***** INPUT *****

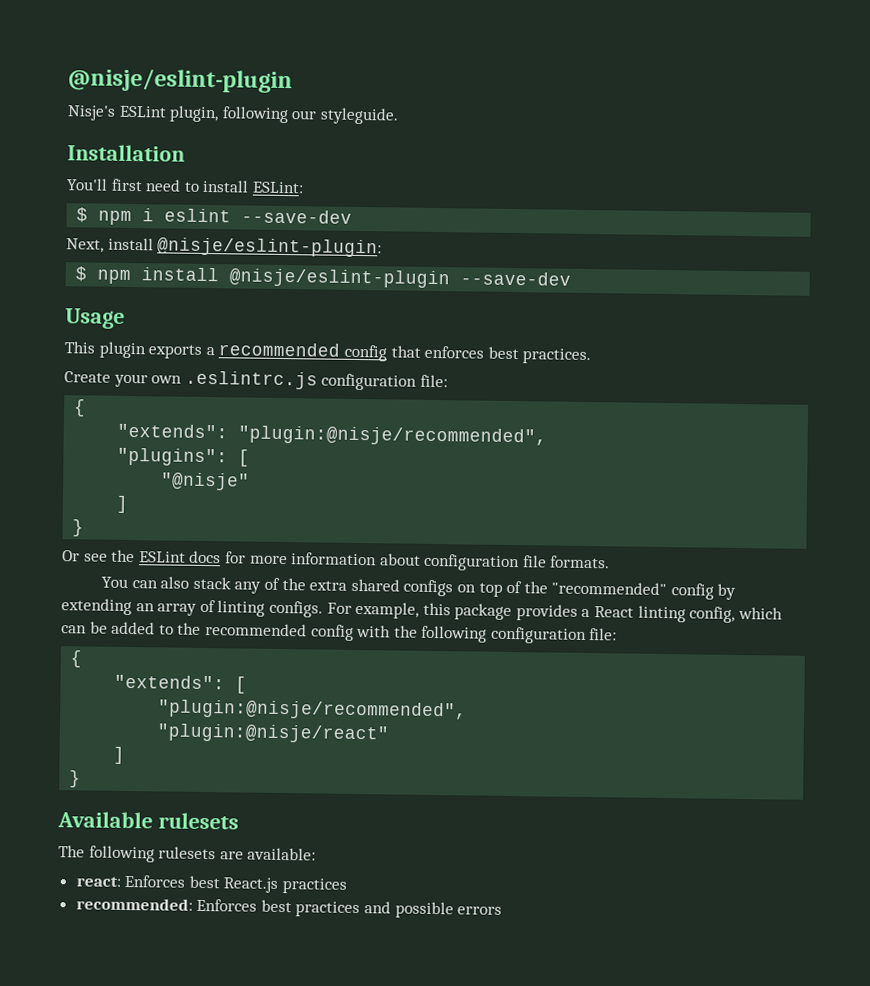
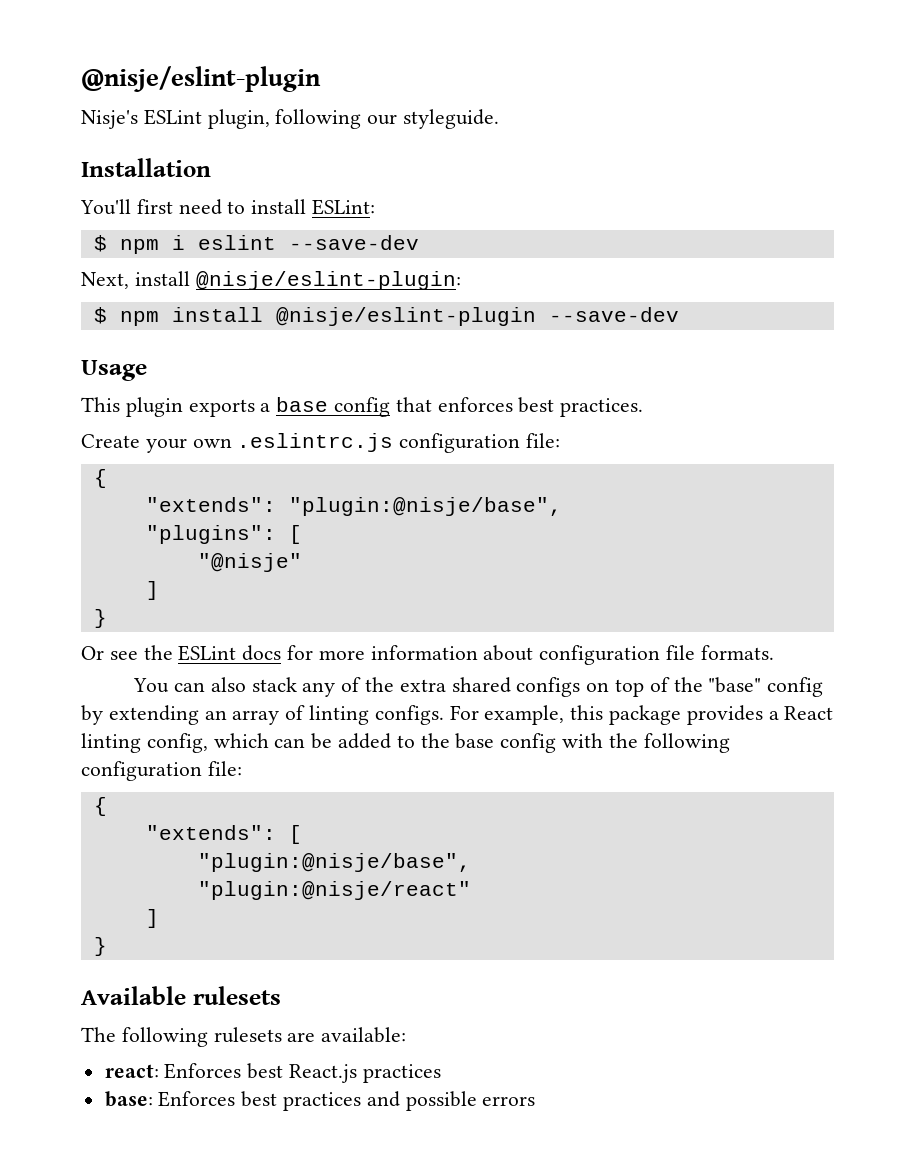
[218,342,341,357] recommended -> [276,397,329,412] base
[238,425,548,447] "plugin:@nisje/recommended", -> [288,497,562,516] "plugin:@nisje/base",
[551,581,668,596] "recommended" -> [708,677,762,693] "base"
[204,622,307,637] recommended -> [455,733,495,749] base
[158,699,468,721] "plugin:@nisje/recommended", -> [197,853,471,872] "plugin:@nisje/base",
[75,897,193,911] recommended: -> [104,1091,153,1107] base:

*****
***** INPUT *****

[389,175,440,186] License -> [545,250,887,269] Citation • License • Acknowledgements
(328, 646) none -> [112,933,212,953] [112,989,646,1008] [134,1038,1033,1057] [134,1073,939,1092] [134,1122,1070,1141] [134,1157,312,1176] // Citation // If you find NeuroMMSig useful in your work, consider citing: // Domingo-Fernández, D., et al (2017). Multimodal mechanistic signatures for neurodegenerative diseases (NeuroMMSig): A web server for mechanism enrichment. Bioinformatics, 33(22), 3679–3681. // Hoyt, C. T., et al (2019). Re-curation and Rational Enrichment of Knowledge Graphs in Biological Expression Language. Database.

*****

# TASK INSTRUCTIONS
Among the records above, only the lines between the line holding "[204,622,307,637] recommended ->" and the line holding "[75,897,193,911] recommended: ->", inclusive, are to be output, exactly as written.

# SOLUTION
[204,622,307,637] recommended -> [455,733,495,749] base
[158,699,468,721] "plugin:@nisje/recommended", -> [197,853,471,872] "plugin:@nisje/base",
[75,897,193,911] recommended: -> [104,1091,153,1107] base:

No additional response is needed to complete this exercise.